Что она чувствует? Пустоту. Может быть, прав был Аурус, говоря, что у невинной женщины внутри хранятся какие-то особые силы? Сейчас Эмма готова в это поверить, потому что в самом деле ощущает себя полностью опустошенной. Ее вскрыли и выпустили наружу все волшебство, всю легкость, все надежды и чаяния. Эмме не хочется ничего, просто лечь и забыться сном. Сон всегда ей помогает. Должен помочь и сейчас.
Лупа еще какое-то время трется об нее, потом отстраняется и лениво говорит:
– Пошла прочь, Эмма. С тобой скучно. Я надеялась на большее. В следующий раз будь поживее, а то я разозлюсь.
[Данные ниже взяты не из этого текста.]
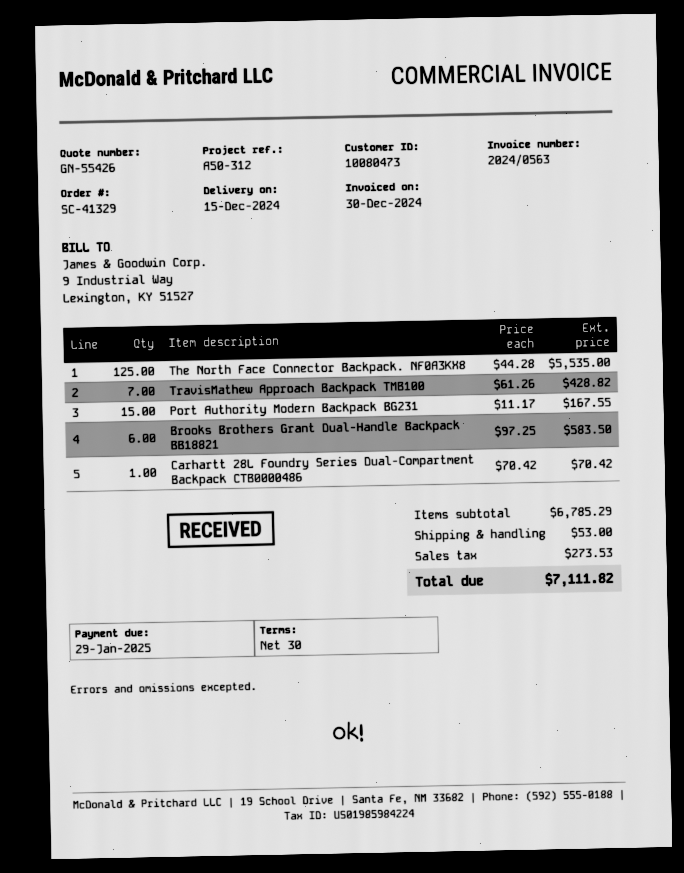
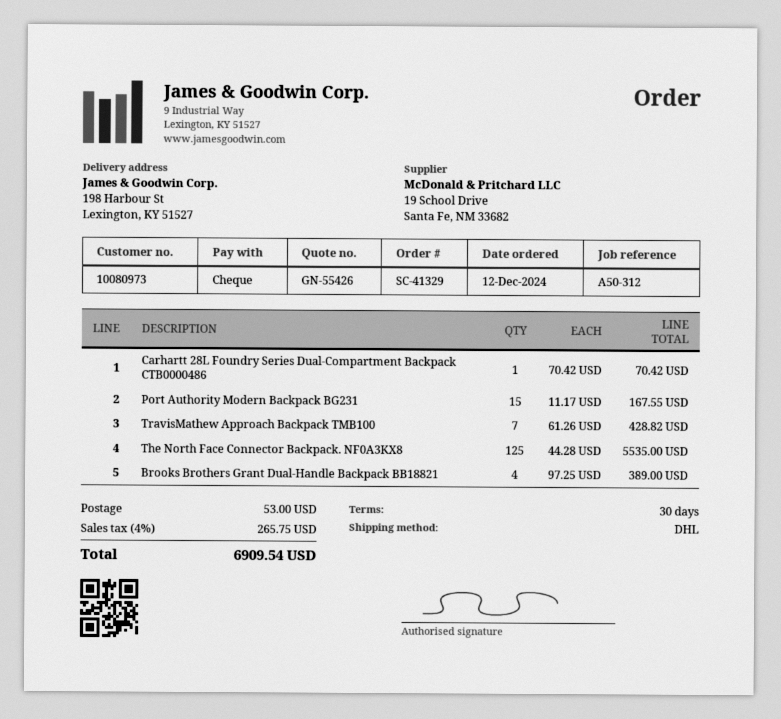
customer number: 10080473 -> 10080973
Brooks Brothers Grant Dual-Handle Backpack BB18821: 6 x 97.25 = 583.50 -> 4 x 97.25 = 389.00
tax: 273.53 -> 265.75
total: 7111.82 -> 6909.54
Эмма встает, кладя на язык замечание о том, что следующего раза не будет, но так и не расстается с ним. Отстегнув фаллос, она оставляет его на краю кровати, подбирает свою одежду и медленно выходит из комнаты. На пороге оборачивается и смотрит, как Лупа наливает себе в кубок вина. Эмма опускает взгляд и выходит в галерею.
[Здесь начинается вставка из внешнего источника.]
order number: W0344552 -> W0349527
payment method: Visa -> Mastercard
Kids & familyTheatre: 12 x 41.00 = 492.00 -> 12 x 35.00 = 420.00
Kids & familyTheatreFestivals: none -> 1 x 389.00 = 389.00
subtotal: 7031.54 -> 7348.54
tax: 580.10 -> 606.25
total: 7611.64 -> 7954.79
Думала ли она когда-нибудь, что лишится девственности таким омерзительным образом? Что в нее войдет не законный муж, а отвратительный, искусственный мешок из грубой кожи? Что не будет ласки, не будет нежных признаний? Что ею просто попользуются, а потом велят быть поживее?
Между ног все еще немного саднит, Эмма неспешно ковыляет мимо охранника и совершенно не заботится о том, что по-прежнему голая. Сейчас это наименьшая из ее проблем. Добравшись до лудуса, она идет в купальню и долго сидит там прежде, чем начать вымывать из себя все то, что осталось от постельных утех с Лупой. Крови почти нет, но мать говорила, что так бывает. Еще она говорила, что некоторым и не больно вовсе в первый раз, однако, видимо, это не случай Эммы. Она избавляется от масла, которое, кажется, у нее повсюду, насухо вытирается и выходит, жалея, что нет туники, которую можно было бы просто накинуть и пойти к себе. Ей ужасно не хочется заматывать повязки, и она просто стоит и смотрит на них, а потом поднимает голову и смотрит уже на Регину, остановившуюся на пороге купальни. Какое-то время они обе молчат, потом губы Регины изгибаются в вежливой улыбке.